L’auteure tient à sa part secrète, c’est pourquoi le journal intime n’est pas impudique ; on reste aux abords de la confession, et n’entre que dans les pensées pragmatiques ou méta-poétiques ; le mystère de l’amant l’atteste. On reste dans l’intime parce que « l’intérêt du journal intime est son insignifiance » (M.B.), parce que quelque chose ne semble pas se faire mais se tisse et se fait progressivement dans les détails, l’insignifiance prenant alors les proportions de l’importance, et cela est ce qui nous capte dans les profondeurs du Journal pauvre.

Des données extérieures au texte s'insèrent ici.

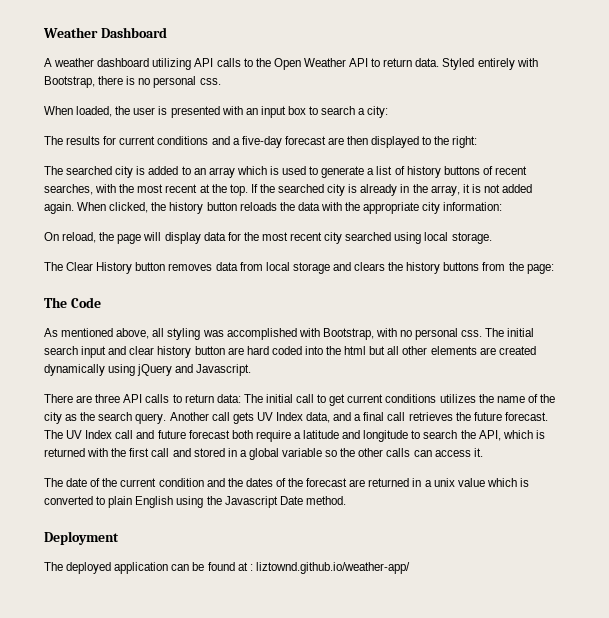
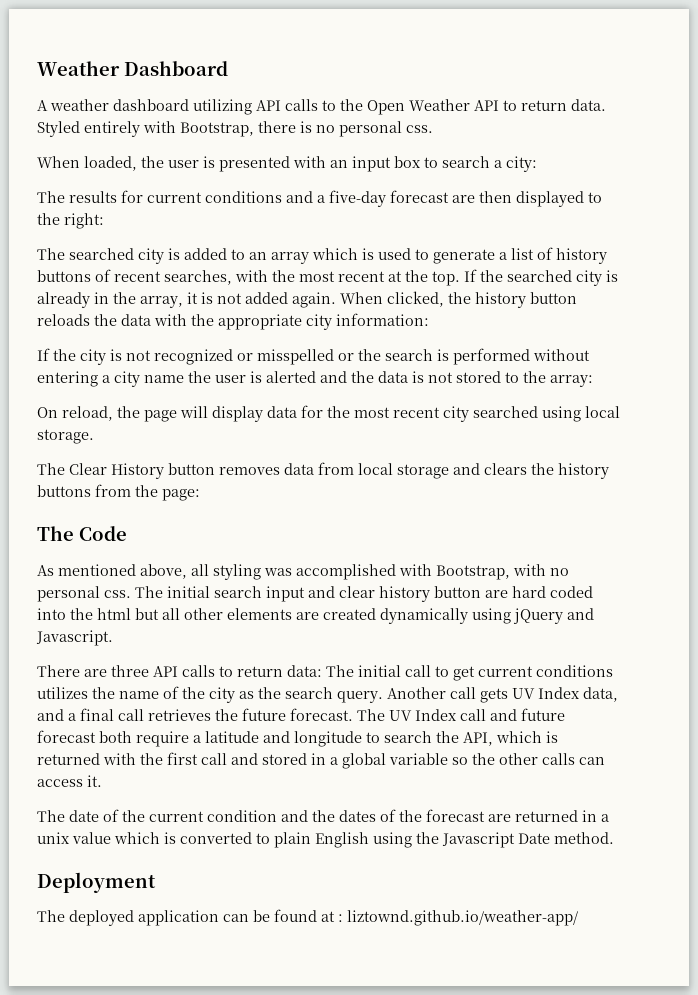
(503, 206) none -> [37,348,590,365] [37,371,593,387] // If the city is not recognized or misspelled or the search is performed without entering a city name the user is alerted and the data is not stored to the array:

Peu à peu la détermination prend consistance, parce que peu à peu l’écriture du journal signifie à l’auteure que « l’écriture, une chance de devenir complète », et d’une certaine manière, marque un travail de renaissance, pour arriver à ce constat évident : « Je me sens subordonnée à aucune autre nécessité que celle de l’envie ». On lit le journal d’un écrivain, en son lieu à soi (sa petite maison silencieuse), déterminé comme une Virginia Woolf : « “Je suis moi”. Et je dois suivre ce sillon et non en copier un autre. La seule justification de mon œuvre, c’est ma vie».3
Et c’est bien à cela qu’on assiste en direct lecture, à un bouleversement sur le ton de la pudeur.
Jean-Pascal Dubost
1 Maurice Blanchot, « Le journal intime et le récit » in Le livre à venir, Gallimard, 1959.
2 Æncrage & Co, 2010 ; Pays d’Herbes, 1997 ; Le Dé Bleu, 1993.
3 L’infra-ordinaire, Le Seuil, 1989
4 Virginia Woolf, Journal d’un écrivain, traduit chez Christian Bourgois en 1984.
Frédérique Germanaud, Journal pauvre, La Clé à Molette, 2018, 160 p., 13,50€.